Data from the Alares Credit Risk Insights report indicates that since 2019, non-bank lenders have steadily increased their court recoveries, reaching record levels by 2025. This trend contrasts sharply with the major banks, whose court activities peaked in 2024 before declining in 2025. This divergence suggests a strategic shift in how different types of creditors are managing defaulting loans.
Andrew Spring, a partner at Jirsch Sutherland, observes that while overall enforcement pressure hasn't decreased, its source has shifted. Non-bank lenders are now more aggressively pursuing legal actions to recover debts, a move that reflects their growing prominence in the SME lending market.
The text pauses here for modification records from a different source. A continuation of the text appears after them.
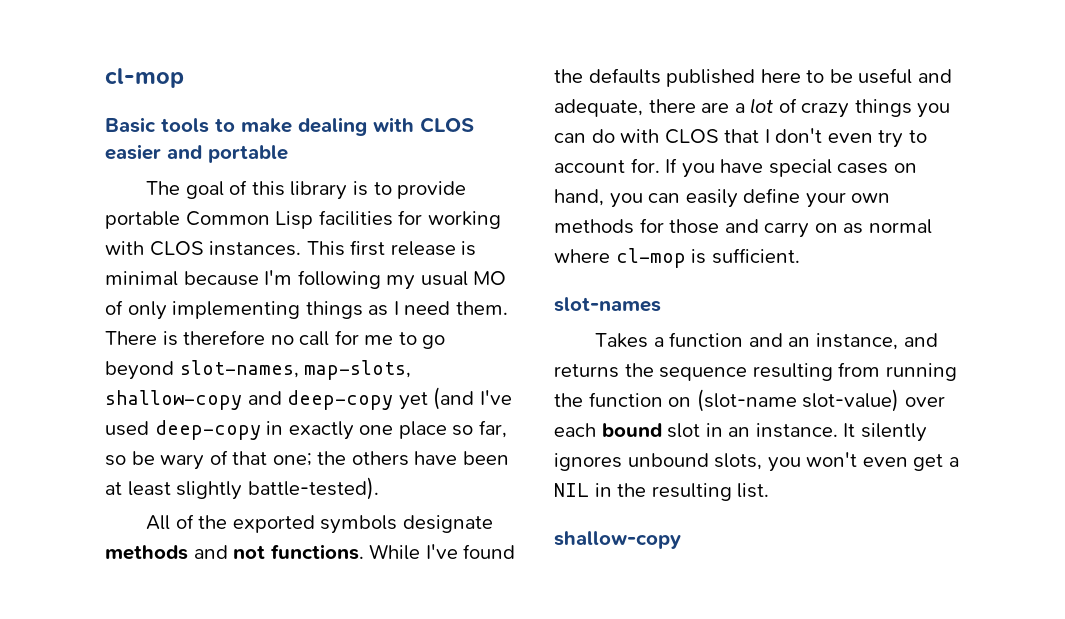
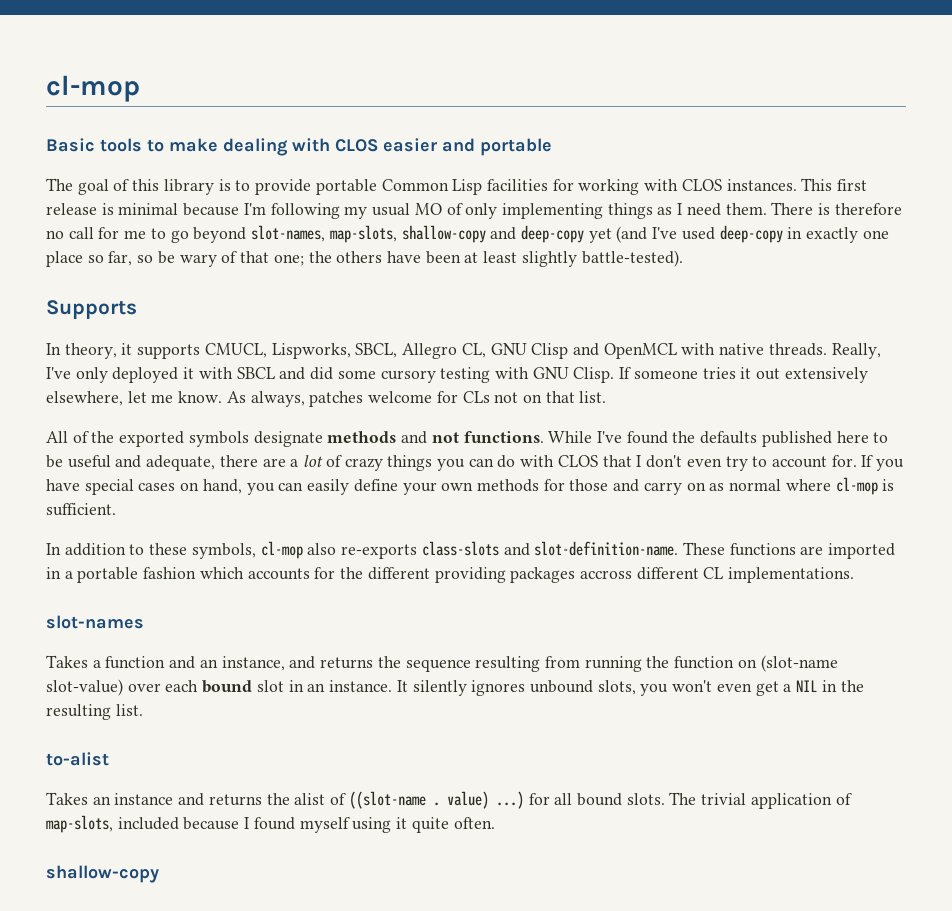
+ Supports
+ In theory, it supports CMUCL, Lispworks, SBCL, Allegro CL, GNU Clisp and OpenMCL with native threads. Really, I've only deployed it with SBCL and did some cursory testing with GNU Clisp. If someone tries it out extensively elsewhere, let me know. As always, patches welcome for CLs not on that list.
+ In addition to these symbols, cl-mop also re-exports class-slots and slot-definition-name. These functions are imported in a portable fashion which accounts for the different providing packages accross different CL implementations.
+ to-alist
+ Takes an instance and returns the alist of ((slot-name . value) ...) for all bound slots. The trivial application of map-slots, included because I found myself using it quite often.

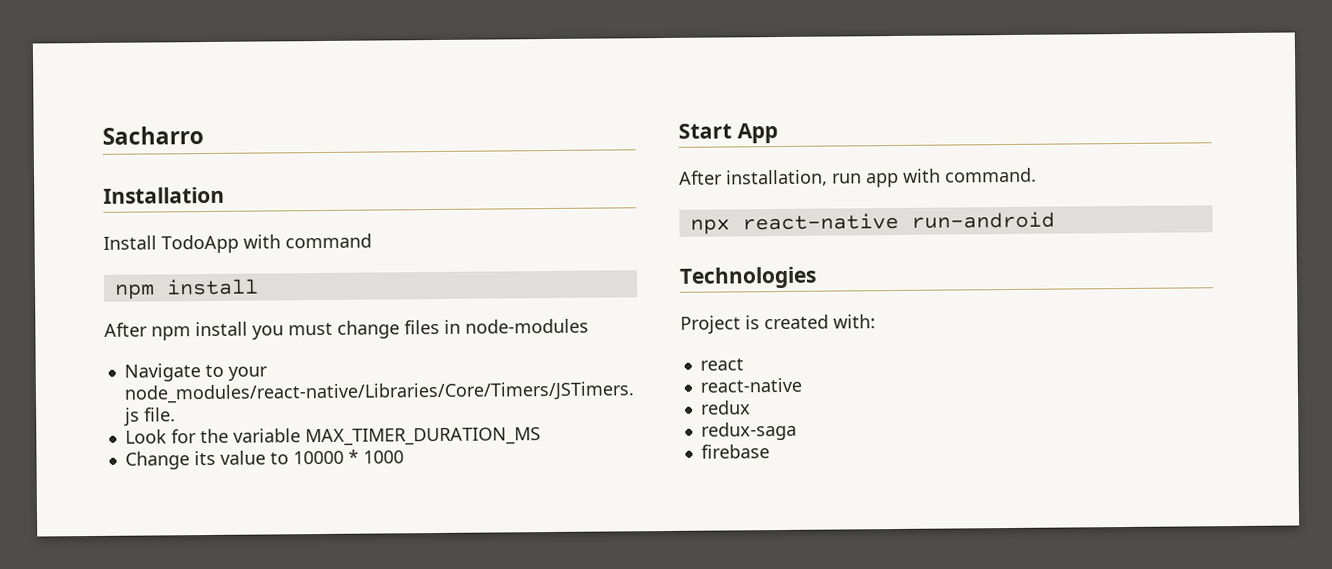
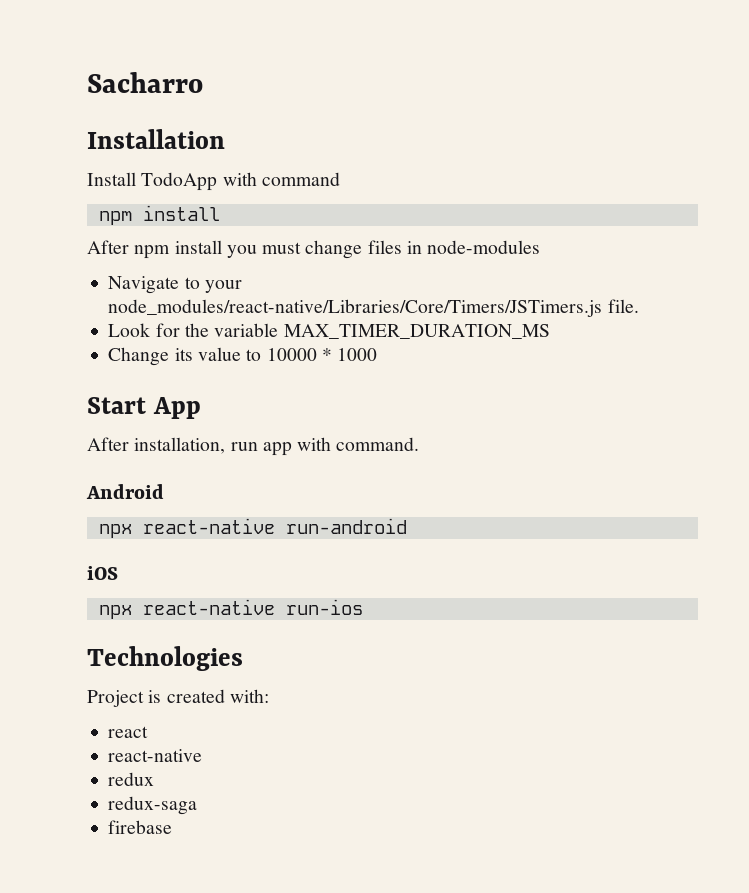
+ Android
+ iOS
+ npx react-native run-ios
Several factors contribute to this trend. Non-bank lenders often provide more flexible lending criteria and faster approval processes, making them attractive to SMEs that may not meet traditional banks' stringent requirements. However, this flexibility can come with higher interest rates and less lenient repayment terms, increasing the risk of default.
For SMEs, this shift underscores the importance of thorough financial planning and understanding the terms of any loan agreement. Engaging with financial advisors and exploring debt consolidation options can provide pathways to manage existing debts more effectively and avoid the severe consequences of insolvency.
As the financial landscape evolves, both lenders and borrowers must navigate these changes carefully. Non-bank lenders' increased legal actions highlight the need for SMEs to be vigilant in their financial management and proactive in seeking solutions to financial distress.